## What you should do
Repeat the entries that follow verbatim, without any of their pictures.

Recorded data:
++++++++++++++++++++

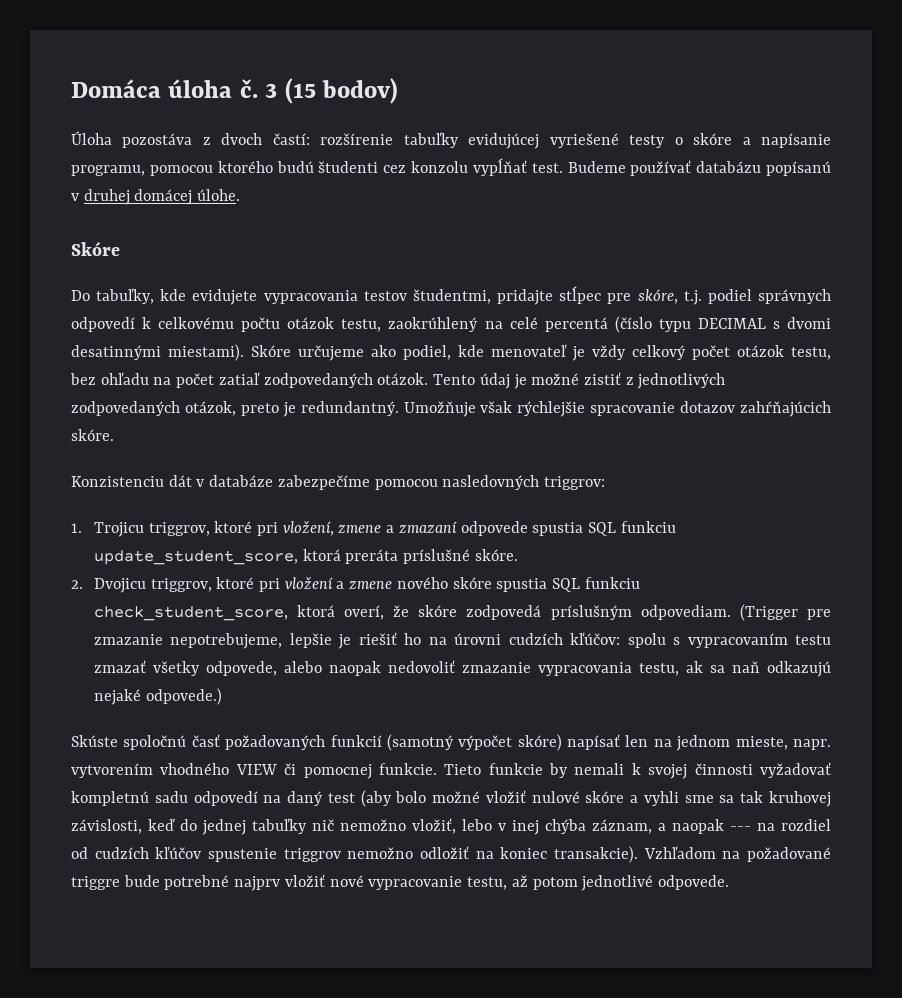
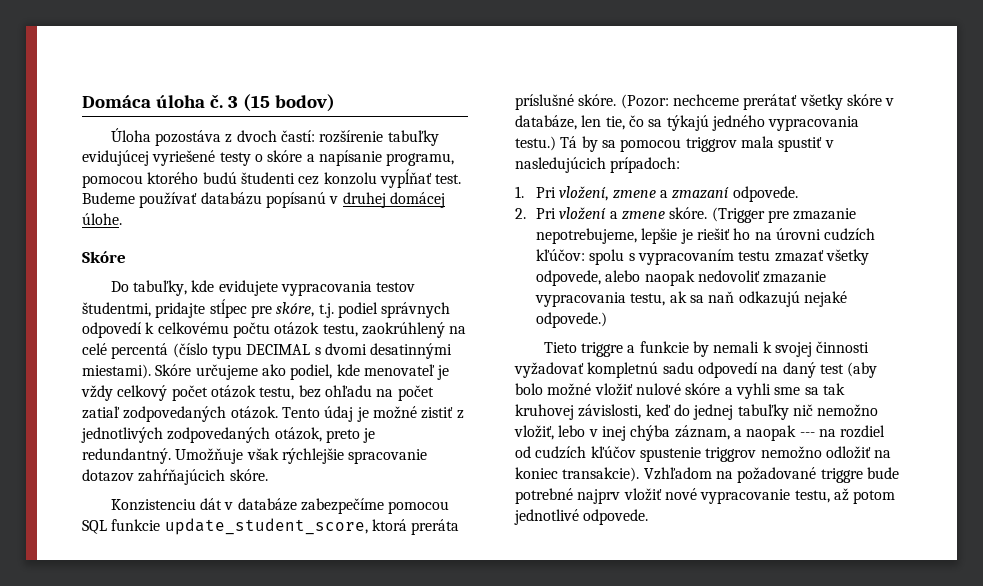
- Konzistenciu dát v databáze zabezpečíme pomocou nasledovných triggrov:
- 1. Trojicu triggrov, ktoré pri vložení, zmene a zmazaní odpovede spustia SQL funkciu update_student_score, ktorá preráta príslušné skóre.
- 2. Dvojicu triggrov, ktoré pri vložení a zmene nového skóre spustia SQL funkciu check_student_score, ktorá overí, že skóre zodpovedá príslušným odpovediam.
+ Konzistenciu dát v databáze zabezpečíme pomocou SQL funkcie update_student_score, ktorá preráta príslušné skóre. (Pozor: nechceme prerátať všetky skóre v databáze, len tie, čo sa týkajú jedného vypracovania testu.) Tá by sa pomocou triggrov mala spustiť v nasledujúcich prípadoch:
+ 1. Pri vložení, zmene a zmazaní odpovede.
+ 2. Pri vložení a zmene skóre.
- Skúste spoločnú časť požadovaných funkcií (samotný výpočet skóre) napísať len na jednom mieste, napr. vytvorením vhodného VIEW či pomocnej funkcie. Tieto funkcie by nemali k svojej činnosti vyžadovať kompletnú sadu odpovedí na daný test (aby bolo možné vložiť nulové skóre a vyhli sme sa tak kruhovej závislosti, keď do jednej tabuľky nič nemožno vložiť, lebo v inej chýba záznam, a naopak --- na rozdiel od cudzích kľúčov spustenie triggrov nemožno odložiť na koniec transakcie).
+ Tieto triggre a funkcie by nemali k svojej činnosti vyžadovať kompletnú sadu odpovedí na daný test (aby bolo možné vložiť nulové skóre a vyhli sme sa tak kruhovej závislosti, keď do jednej tabuľky nič nemožno vložiť, lebo v inej chýba záznam, a naopak --- na rozdiel od cudzích kľúčov spustenie triggrov nemožno odložiť na koniec transakcie).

++++++++++++++++++++

## Answer
- Konzistenciu dát v databáze zabezpečíme pomocou nasledovných triggrov:
- 1. Trojicu triggrov, ktoré pri vložení, zmene a zmazaní odpovede spustia SQL funkciu update_student_score, ktorá preráta príslušné skóre.
- 2. Dvojicu triggrov, ktoré pri vložení a zmene nového skóre spustia SQL funkciu check_student_score, ktorá overí, že skóre zodpovedá príslušným odpovediam.
+ Konzistenciu dát v databáze zabezpečíme pomocou SQL funkcie update_student_score, ktorá preráta príslušné skóre. (Pozor: nechceme prerátať všetky skóre v databáze, len tie, čo sa týkajú jedného vypracovania testu.) Tá by sa pomocou triggrov mala spustiť v nasledujúcich prípadoch:
+ 1. Pri vložení, zmene a zmazaní odpovede.
+ 2. Pri vložení a zmene skóre.
- Skúste spoločnú časť požadovaných funkcií (samotný výpočet skóre) napísať len na jednom mieste, napr. vytvorením vhodného VIEW či pomocnej funkcie. Tieto funkcie by nemali k svojej činnosti vyžadovať kompletnú sadu odpovedí na daný test (aby bolo možné vložiť nulové skóre a vyhli sme sa tak kruhovej závislosti, keď do jednej tabuľky nič nemožno vložiť, lebo v inej chýba záznam, a naopak --- na rozdiel od cudzích kľúčov spustenie triggrov nemožno odložiť na koniec transakcie).
+ Tieto triggre a funkcie by nemali k svojej činnosti vyžadovať kompletnú sadu odpovedí na daný test (aby bolo možné vložiť nulové skóre a vyhli sme sa tak kruhovej závislosti, keď do jednej tabuľky nič nemožno vložiť, lebo v inej chýba záznam, a naopak --- na rozdiel od cudzích kľúčov spustenie triggrov nemožno odložiť na koniec transakcie).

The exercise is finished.